[Front-end code change data]
::::

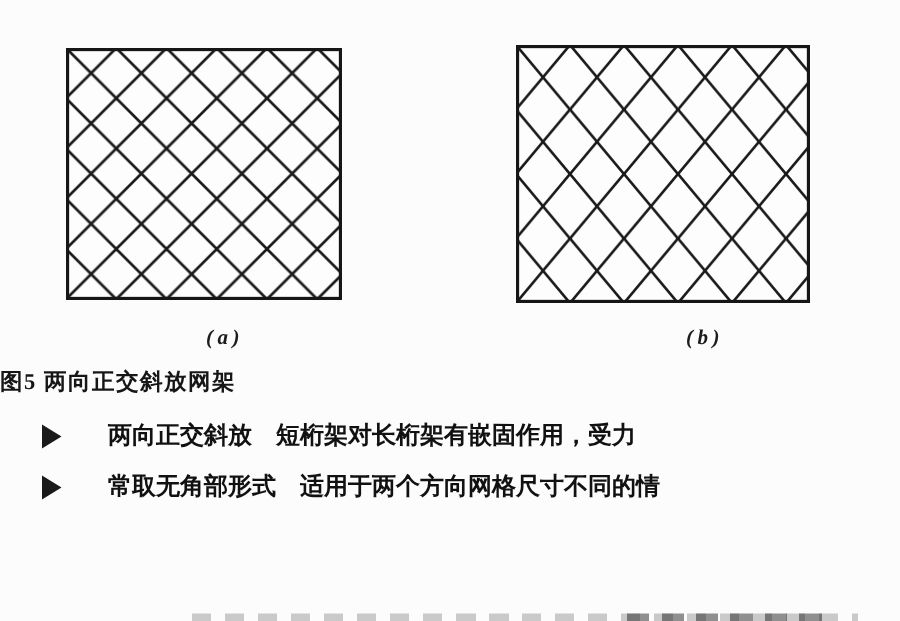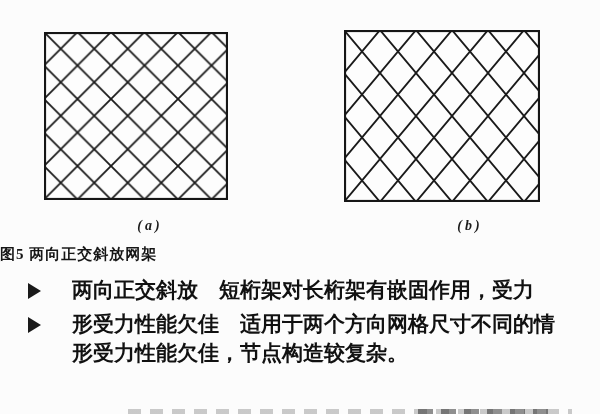--- a/index.html
+++ b/index.html
@@ -20,21 +20,21 @@
   #label-a{left:52px;width:196px;}
   #label-b{left:372px;width:196px;}
   .figure-caption{
     position:absolute;top:245px;left:0;width:546px;
     text-align:left;font-size:15px;font-weight:bold;
     letter-spacing:1px;color:#161616;
   }
   .bullet-list{position:absolute;top:276px;left:26px;width:566px;}
   .bullet-item{position:relative;padding-left:46px;margin-bottom:5px;}
   .bullet-line{
-    font-size:21px;line-height:29px;font-weight:600;
+    font-size:16px;line-height:29px;font-weight:600;
     color:#111;white-space:nowrap;
   }
   .arrowhead-icon{
     position:absolute;left:2px;top:7px;width:0;height:0;
     border-left:13px solid #1a1a1a;
     border-top:8px solid transparent;
     border-bottom:8px solid transparent;
   }
   .cutoff-strip{
     position:absolute;bottom:0;left:128px;width:444px;height:5px;
@@ -84,20 +84,19 @@
 
 <div class="bullet-list">
 
   <div class="bullet-item">
     <span class="arrowhead-icon"></span>
     <div class="bullet-line">两向正交斜放　短桁架对长桁架有嵌固作用，受力</div>
   </div>
 
   <div class="bullet-item">
     <span class="arrowhead-icon"></span>
-    <div class="bullet-line">形受力性能欠佳　适用于两个方向网格尺寸不同的情</div>
-    <div class="bullet-line">形受力性能欠佳，节点构造较复杂。</div>
+    <div class="bullet-line">常取无角部形式　适用于两个方向网格尺寸不同的情</div>
   </div>
 
 </div>
 
 <div class="cutoff-strip"></div>
 <div class="cutoff-strip-dark"></div>
 
 </body></html>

::::

● **About this exercise**:
Give back each line above verbatim, dropping every picture.

● **Expected answer**:
--- a/index.html
+++ b/index.html
@@ -20,21 +20,21 @@
   #label-a{left:52px;width:196px;}
   #label-b{left:372px;width:196px;}
   .figure-caption{
     position:absolute;top:245px;left:0;width:546px;
     text-align:left;font-size:15px;font-weight:bold;
     letter-spacing:1px;color:#161616;
   }
   .bullet-list{position:absolute;top:276px;left:26px;width:566px;}
   .bullet-item{position:relative;padding-left:46px;margin-bottom:5px;}
   .bullet-line{
-    font-size:21px;line-height:29px;font-weight:600;
+    font-size:16px;line-height:29px;font-weight:600;
     color:#111;white-space:nowrap;
   }
   .arrowhead-icon{
     position:absolute;left:2px;top:7px;width:0;height:0;
     border-left:13px solid #1a1a1a;
     border-top:8px solid transparent;
     border-bottom:8px solid transparent;
   }
   .cutoff-strip{
     position:absolute;bottom:0;left:128px;width:444px;height:5px;
@@ -84,20 +84,19 @@
 
 <div class="bullet-list">
 
   <div class="bullet-item">
     <span class="arrowhead-icon"></span>
     <div class="bullet-line">两向正交斜放　短桁架对长桁架有嵌固作用，受力</div>
   </div>
 
   <div class="bullet-item">
     <span class="arrowhead-icon"></span>
-    <div class="bullet-line">形受力性能欠佳　适用于两个方向网格尺寸不同的情</div>
-    <div class="bullet-line">形受力性能欠佳，节点构造较复杂。</div>
+    <div class="bullet-line">常取无角部形式　适用于两个方向网格尺寸不同的情</div>
   </div>
 
 </div>
 
 <div class="cutoff-strip"></div>
 <div class="cutoff-strip-dark"></div>
 
 </body></html>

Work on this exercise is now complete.